Kabarina.com – Gelombang desakan terhadap keterbukaan dokumen Analisis Mengenai Dampak Lingkungan (AMDAL) RSUD Bukit Kerman, Kabupaten Kerinci, kian menguat. Mahasiswa Jambi secara tegas menuntut pemerintah daerah dan pihak terkait untuk melakukan evaluasi total, peninjauan kembali, serta membuka secara penuh dokumen AMDAL kepada publik.

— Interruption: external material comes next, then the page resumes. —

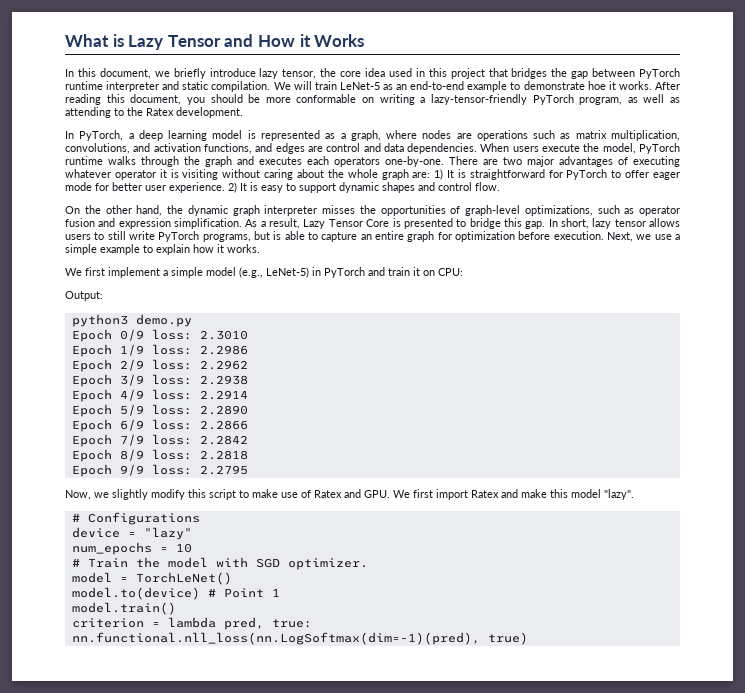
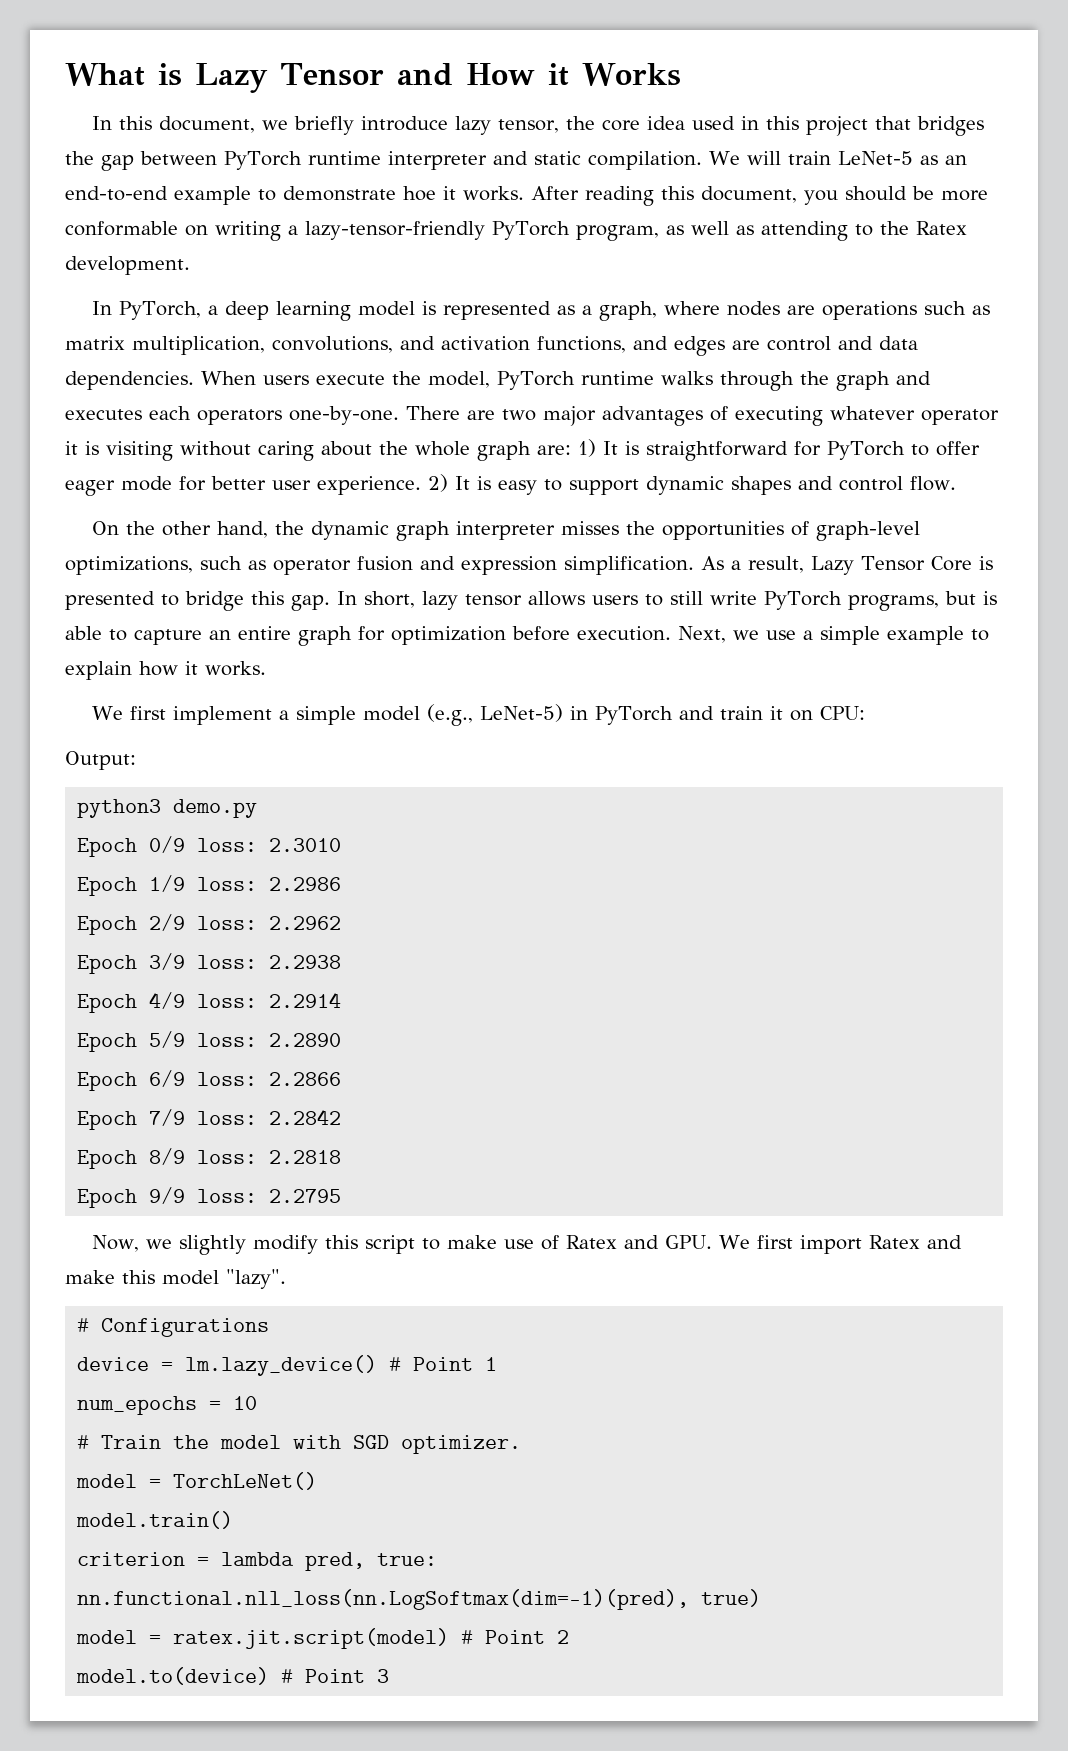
[143,527,192,540] "lazy" -> [185,1355,498,1376] lm.lazy_device() # Point 1
[71,587,280,600] // model.to(device) # Point 1 -> (318, 1481) none
(528, 638) none -> [76,1628,570,1649] [76,1667,390,1685] // model = ratex.jit.script(model) # Point 2 // model.to(device) # Point 3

Mahasiswa Jambi, Agung Rudardo, menilai tertutupnya informasi AMDAL berpotensi melanggar hak dasar masyarakat atas lingkungan hidup yang baik dan sehat. Ia menegaskan bahwa AMDAL bukan dokumen rahasia, melainkan informasi publik yang wajib diakses masyarakat, khususnya warga yang berada di sekitar lokasi rumah sakit.
“AMDAL itu bukan milik segelintir pejabat atau pihak tertentu. Itu hak publik. Masyarakat berhak tahu sejak awal bagaimana dampak lingkungan akan dikelola, bagaimana limbah medis ditangani, serta risiko apa yang akan ditanggung warga sekitar,” tegas Agung.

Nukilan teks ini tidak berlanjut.